The Lewis Legacy-Issue 85, Summer 2000 Notes and Quotes
The Lewis Legacy-Issue 85, Summer 2000 The C.S. Lewis Foundation for Truth in PublishingLewis’s view of Purgatory was similar to Dante’s. Kathryn Lindskoog writes: “The analogy that works best for me is arriving at a festive dinner party in dripping wet raincoat and muddy galoshes. Instead of joining the other guests in the reception room that way, we strip off our outer wraps in the vestibule and then join the party. How long it takes (if time is involved at all) and how uncomfortable the stripping is (if it is at all uncomfortable) is a matter of opinion. But both Lewis and Dante considered Purgatory inside the heavenly gates — therefore a place of supreme safety, anticipation, and gratitude. (The idea that the Purgatory process takes longer if no one prays in order to expedite it makes me wonder ‘What’s the rush? You’ve got forever.’).”

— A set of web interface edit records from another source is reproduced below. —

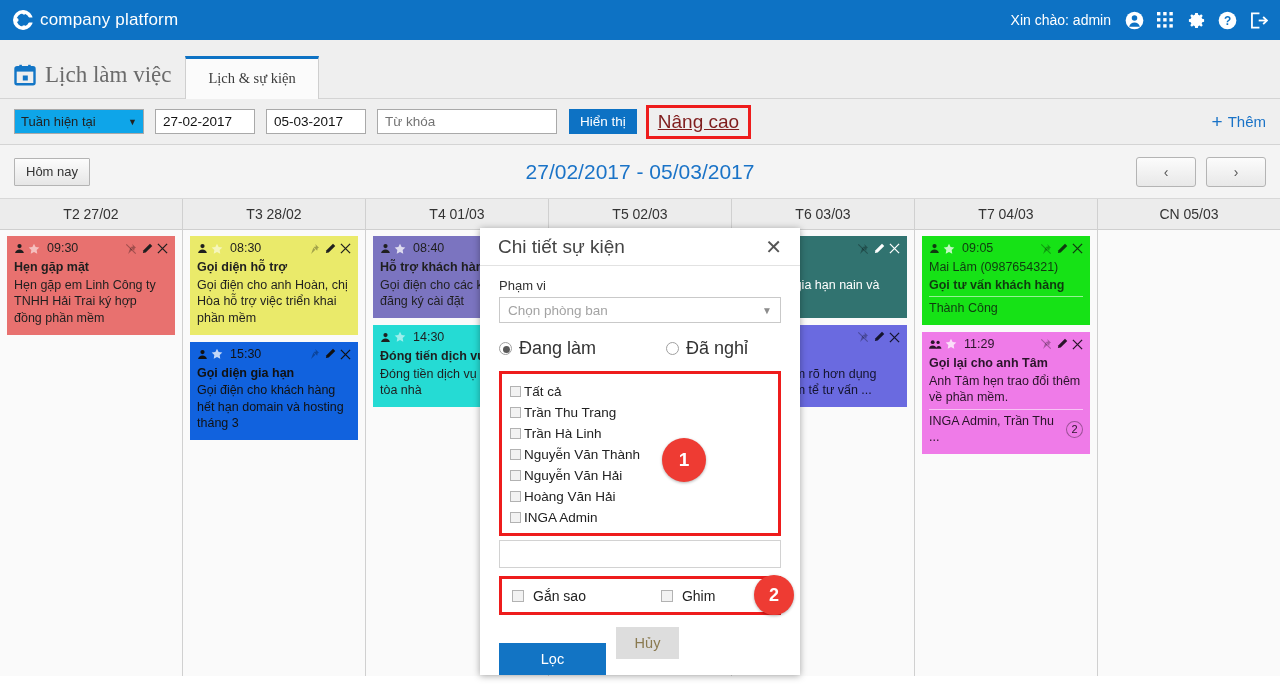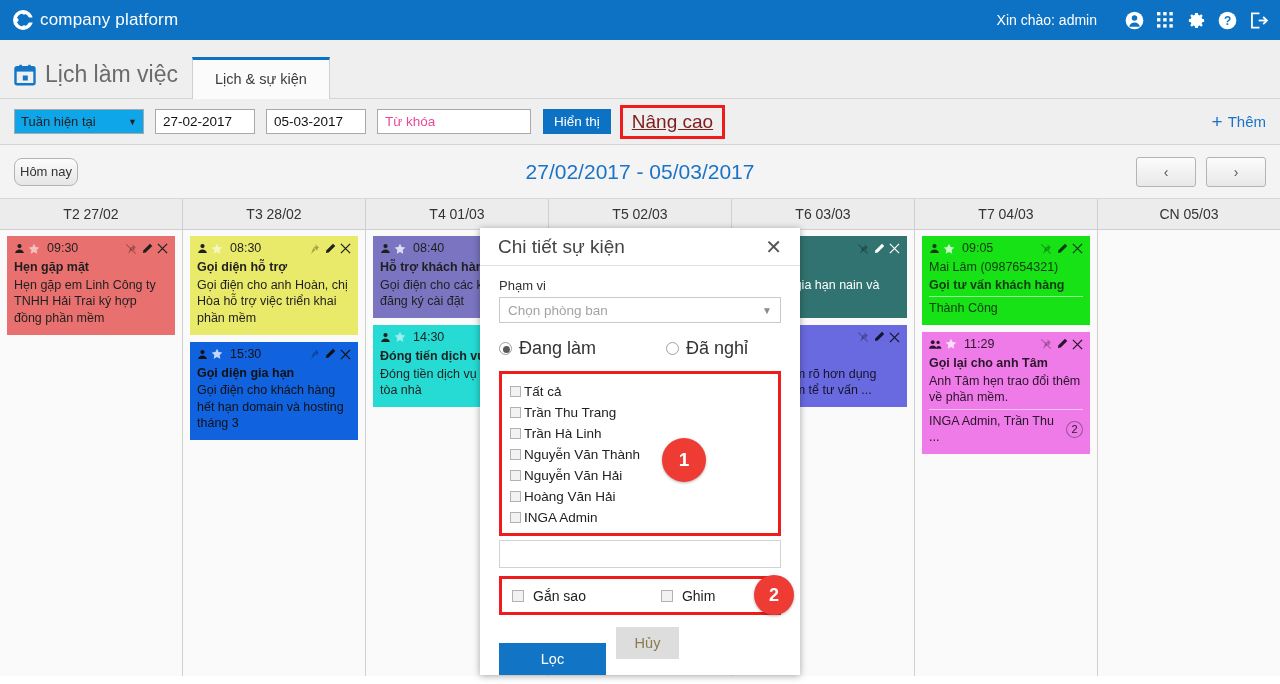"Xin chào: admin" .greet { margin-right: 16px -> 2px }
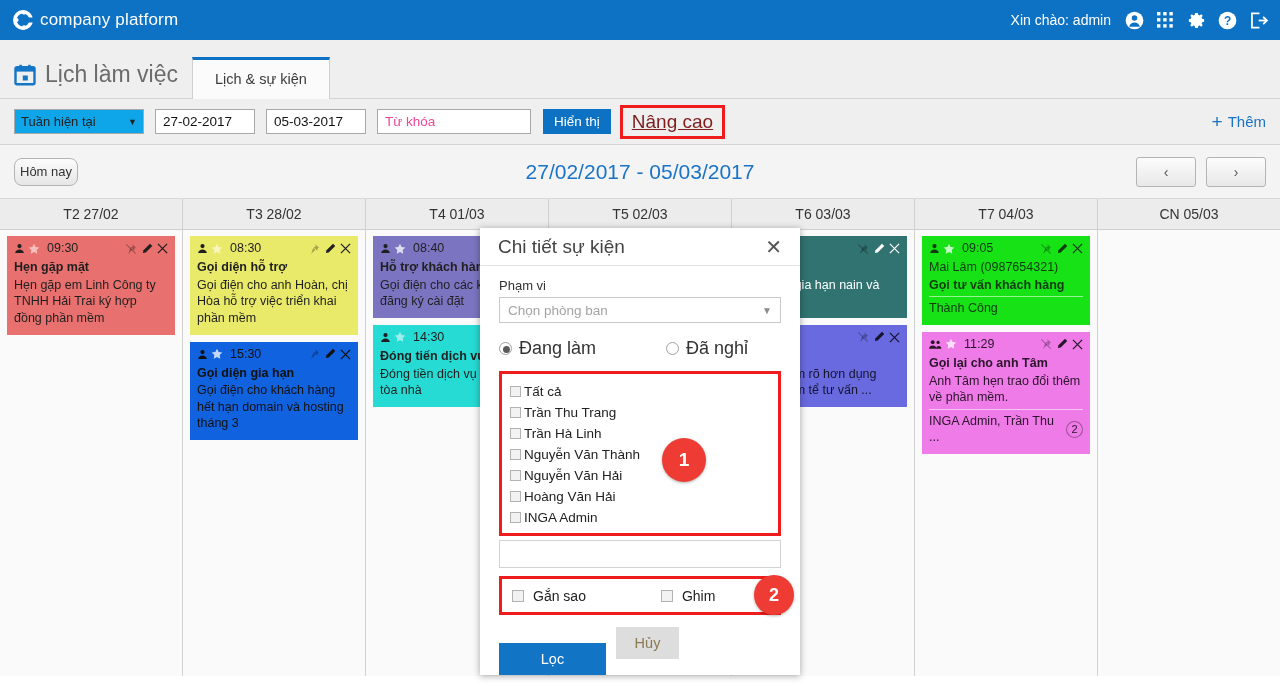"Lịch làm việc" .titlebar { font-family: none -> Liberation Serif, serif }
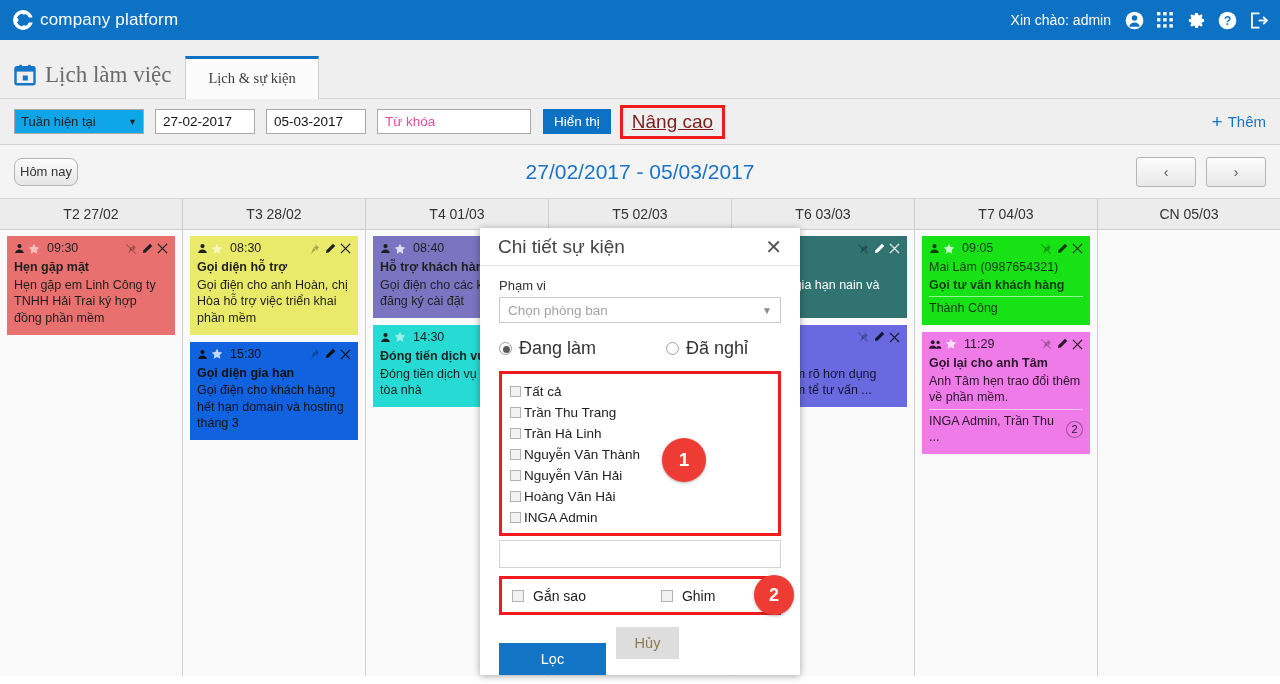"Từ khóa" .txtin.kw { color: #ec4899 -> #737373; width: 154px -> 180px }
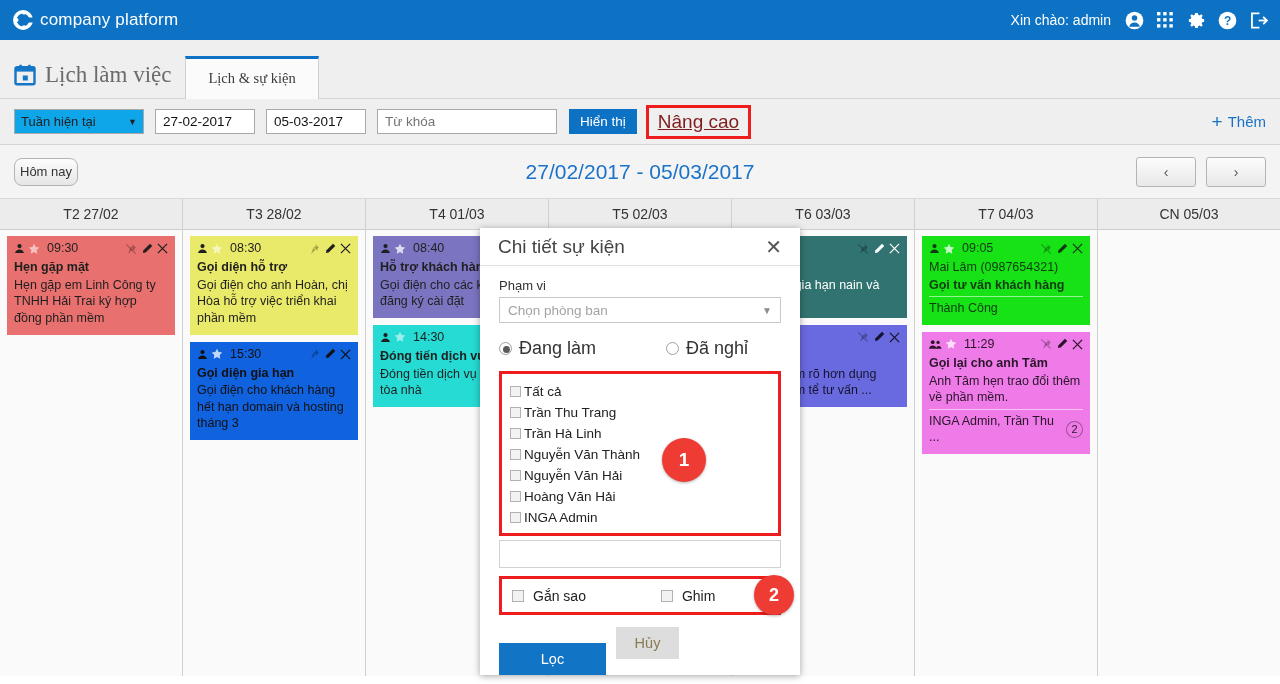"Hôm nay" .btn-today { border-radius: 8px -> 1px; padding: 0 5px -> 0 11px }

Douglas Beyer, in The Lamp-Post, Winter 1999
A lady from New Zealand and Lewis enthusiast recently visited Belfast. Tony Wilson showed her St Mark’s Church. She is a descendant or relative of Rev Thomas Hamilton. She says that ‘Staples’ was the name of Rev Thomas Hamilton’s mother, and promised to send a copy of the family tree. The Staples family came from Cookstown, Co Tyrone. Warren mentions unfavourably a Ponsonby Staples of that family in his diaries. Ponsonby Staples would have been a remote cousin. It’s just possible that Clive, too, is a family name.
Warren – maternal grandmother
James O’Fee report
Hamilton – paternal grandfather
Staples – maternal great-grandmother
And when he can no longer feel the truth, he shall not therefore die. He lives because God is true; and he is able to know that he lives because he knows, having once understood the word that God is truth. He believes in the God of former vision, lives by that word therefore, when all is dark and there is no vision.
George MacDonald, as quoted by C. S. Lewis. Did this passage contribute to Puddleglum’s statement of faith in The Silver Chair?